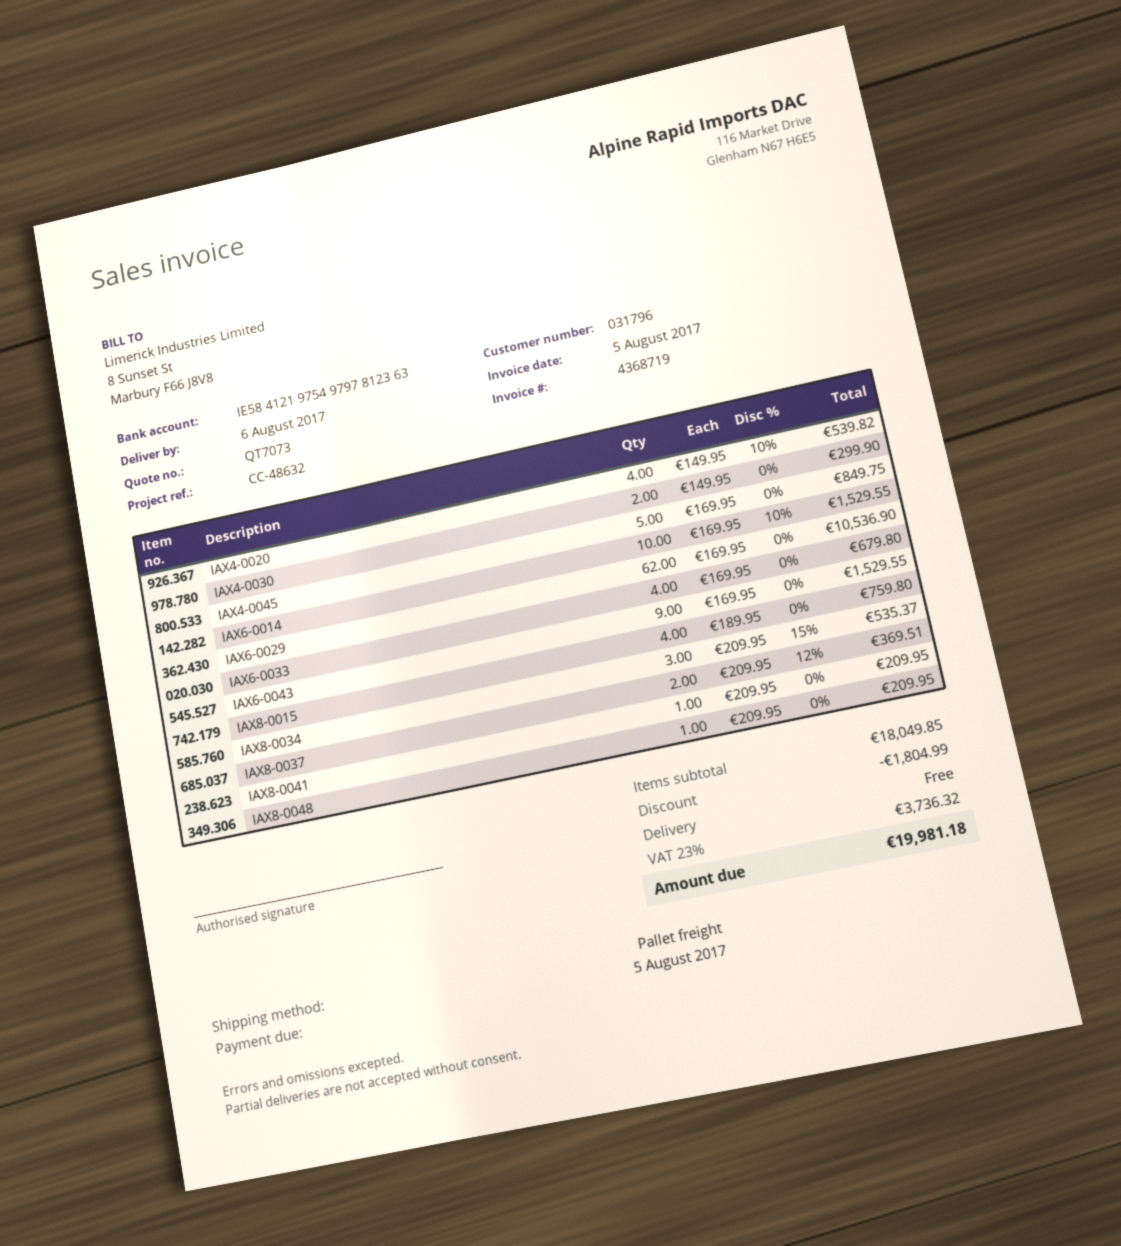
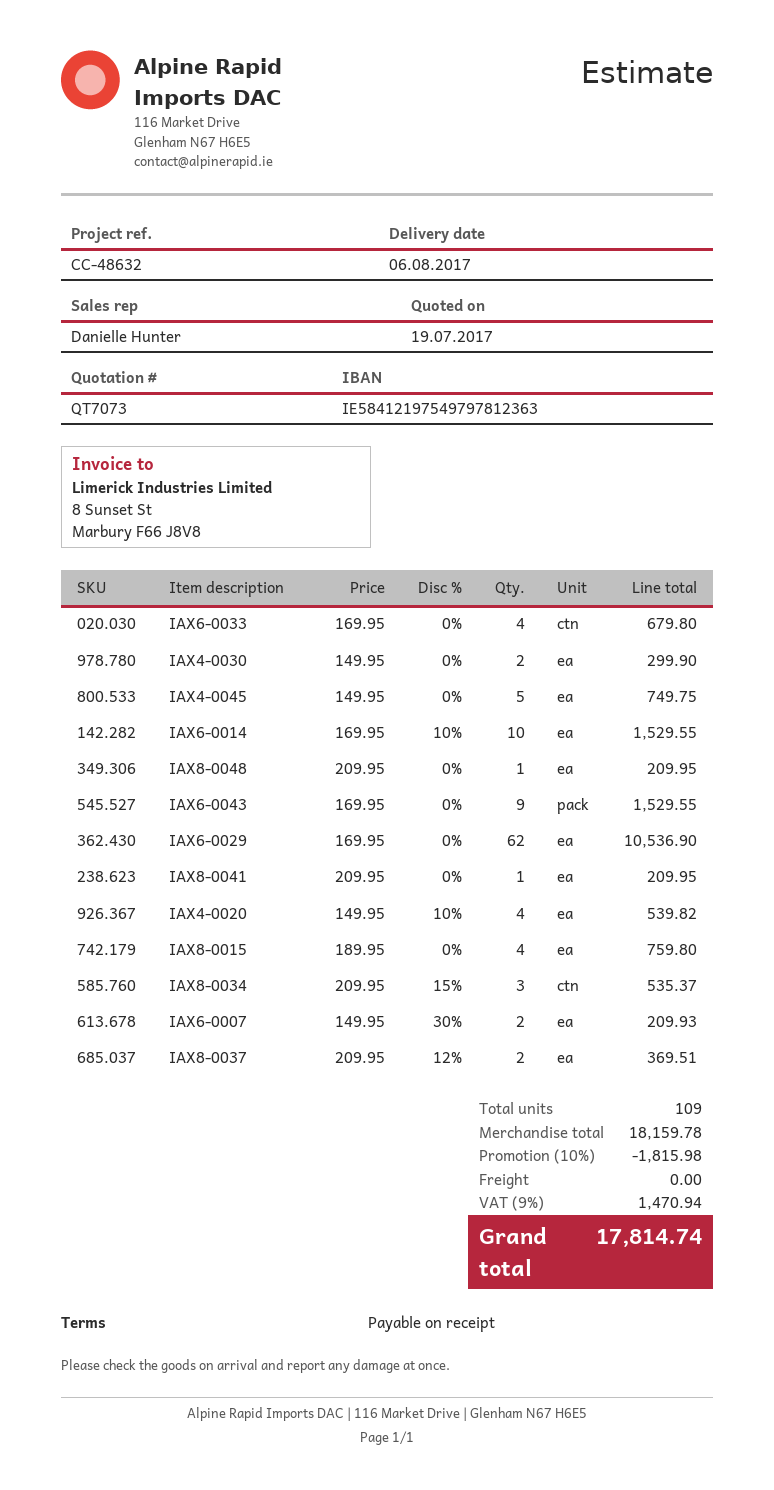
IAX4-0045: 5 x 169.95 = 849.75 -> 5 x 149.95 = 749.75
IAX6-0007: none -> 2 x 149.95 - 30% = 209.93
subtotal: 18049.85 -> 18159.78
discount: 1804.99 -> 1815.98
tax: 23% = 3736.32 -> 9% = 1470.94
total: 19981.18 -> 17814.74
============
◆ Exercise directions: The entries are to be written out again exactly, without their pictures.

◆ The answer:
IAX4-0045: 5 x 169.95 = 849.75 -> 5 x 149.95 = 749.75
IAX6-0007: none -> 2 x 149.95 - 30% = 209.93
subtotal: 18049.85 -> 18159.78
discount: 1804.99 -> 1815.98
tax: 23% = 3736.32 -> 9% = 1470.94
total: 19981.18 -> 17814.74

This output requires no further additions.